The 45th President of the United States, Donald Trump, addressed Congress on Tuesday for the first time.

In his speech he conflated immigration with issues such as national employment rates and crime rates.

By finally enforcing our immigration laws, we will raise wages, help the unemployed, save billions of dollars, and make our communities safer for everyone.

Donald Trump also announced the creation of a 'Voice' agency, which, according to The Independent, will publish a list of crimes by immigrants:

I have ordered the Department of Homeland Security to create an office to serve American Victims.

The office is called VOICE --- Victims Of Immigration Crime Engagement.

We are providing a voice to those who have been ignored by our media, and silenced by special interests.

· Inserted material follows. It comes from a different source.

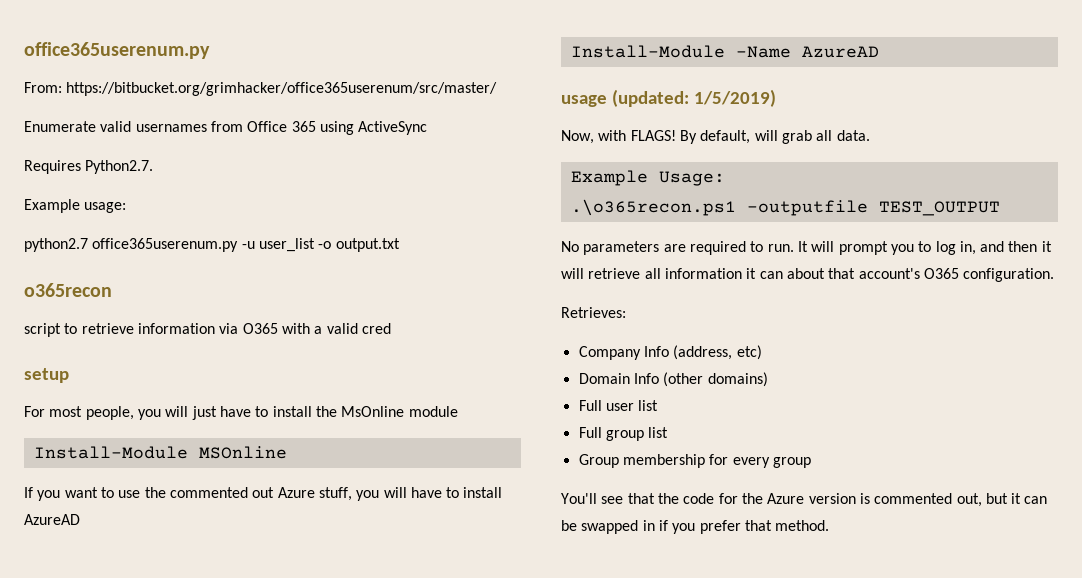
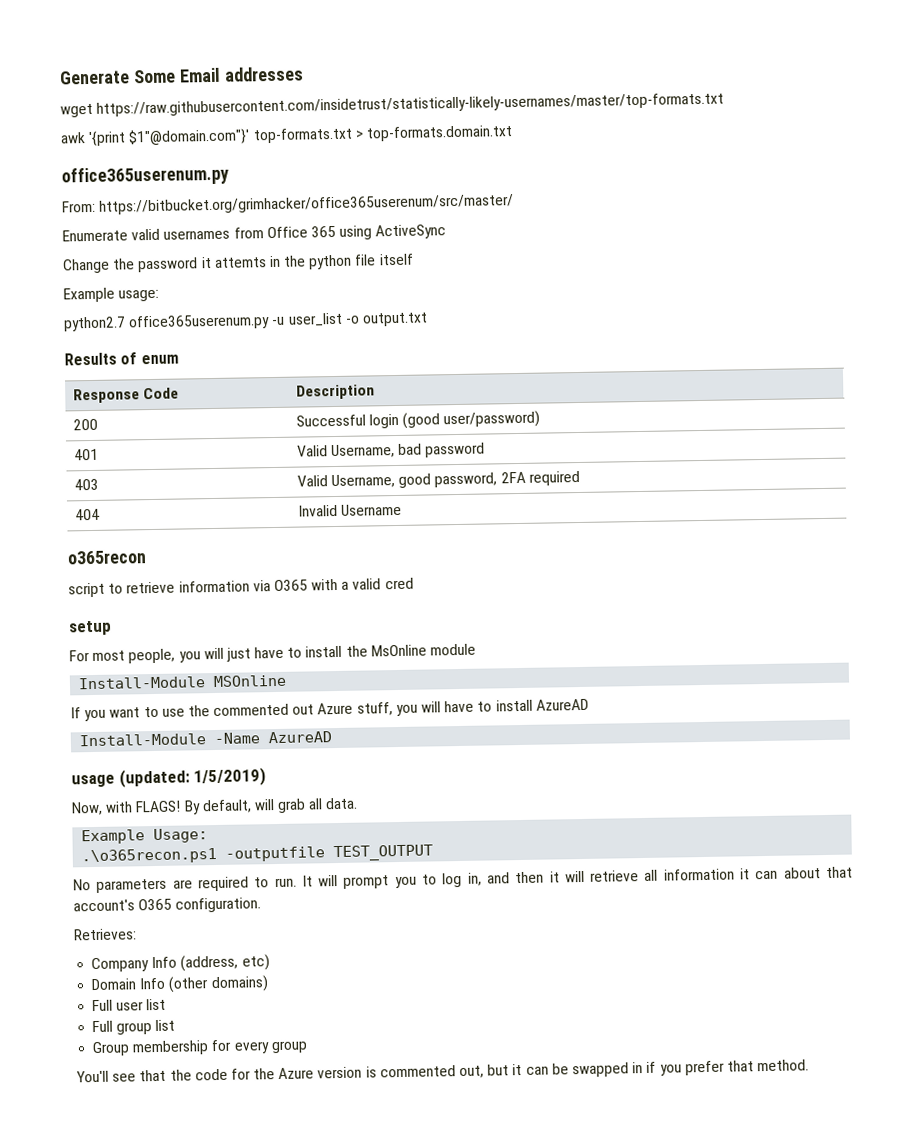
(24, 50) none -> [59,66,304,85] [60,92,725,118] [60,125,513,146] Generate Some Email addresses // wget https://raw.githubusercontent.com/insidetrust/statistically-likely-usernames/master/top-formats.txt // awk '{print $1"@domain.com"}' top-formats.txt > top-formats.domain.txt //
[24,160,154,174] Requires Python2.7. -> [63,253,414,274] Change the password it attemts in the python file itself
(400, 245) none -> [64,352,179,366] [72,387,179,404] [295,384,375,400] [72,418,98,431] [295,410,541,429] [73,448,99,461] [296,442,486,459] [73,478,99,491] [296,470,580,489] [74,508,100,521] [297,503,402,517] // Results of enum // Response Code | Description // 200 | Successful login (good user/password) // 401 | Valid Username, bad password // 403 | Valid Username, good password, 2FA required // 404 | Invalid Username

Trump previously signed an executive order on immigration on 25 January, called Executive Order: Enhancing Public Safety in the Interior of the United States, section 9b of which reads:

To better inform the public regarding the public safety threats associated with sanctuary jurisdictions, the Secretary [of Homeland Security] shall utilize the Declined Detainer Outcome Report or its equivalent and, on a weekly basis, make public a comprehensive list of criminal actions committed by aliens and any jurisdiction that ignored or otherwise failed to honor any detainers with respect to such aliens.

At present, the link between Voice and this weekly comprehensive list is only through Trump's quote in his address: "I have ordered the Department of Homeland Security".

However, such a list would provide an undue focus on immigrants.

A 2015 study by the pro-immigration, nonprofit American Immigration Council found:

Immigrants are less likely to commit serious crimes or be behind bars than the native-born, and high rates of immigration are associated with lower rates of violent crime and property crime.

This was found to be true for both legal immigrants and unauthorised immigrants.

In 2016, a study in the Journal of Quantitative Criminology suggested that communities recording significant increases in immigration actually saw reductions in crime, compared to areas with less immigration.

A forty year study by a team of researchers led by the University of Buffalo, published in the Journal of Ethnicity in Criminal Justicethis year, found that crime rates were lowest in places where immigration levels were highest.

Lead author of Urban Crime Rates and the Changing Face of Immigration: Evidence Across Four Decades, Robert Adelman said:

The results show that immigration does not increase assaults and, in fact, robberies, burglaries, larceny, and murder are lower in places where immigration levels are higher.

The empirical evidence in this study and other related research shows little support for the notion that more immigrants lead to more crime.

It's important to base our public policies on facts and evidence rather than ideologies and baseless claims that demonize particular segments of the U.S. population without any facts to back them up.

In addition, on the wages issue, a major report last autumn from the National Academies of Sciences found that immigrants have “little to no negative effects” on the wages or employment of native-born US workers.

Although it suits his populist political narrative to construe the issue of immigration with those of wages and crime, it appears to many that Donald Trump is founding an agency that will simply stigmatise minorities and sow a division that energises his base.

You could even allege that it is pandering to a false and xenophobic narrative.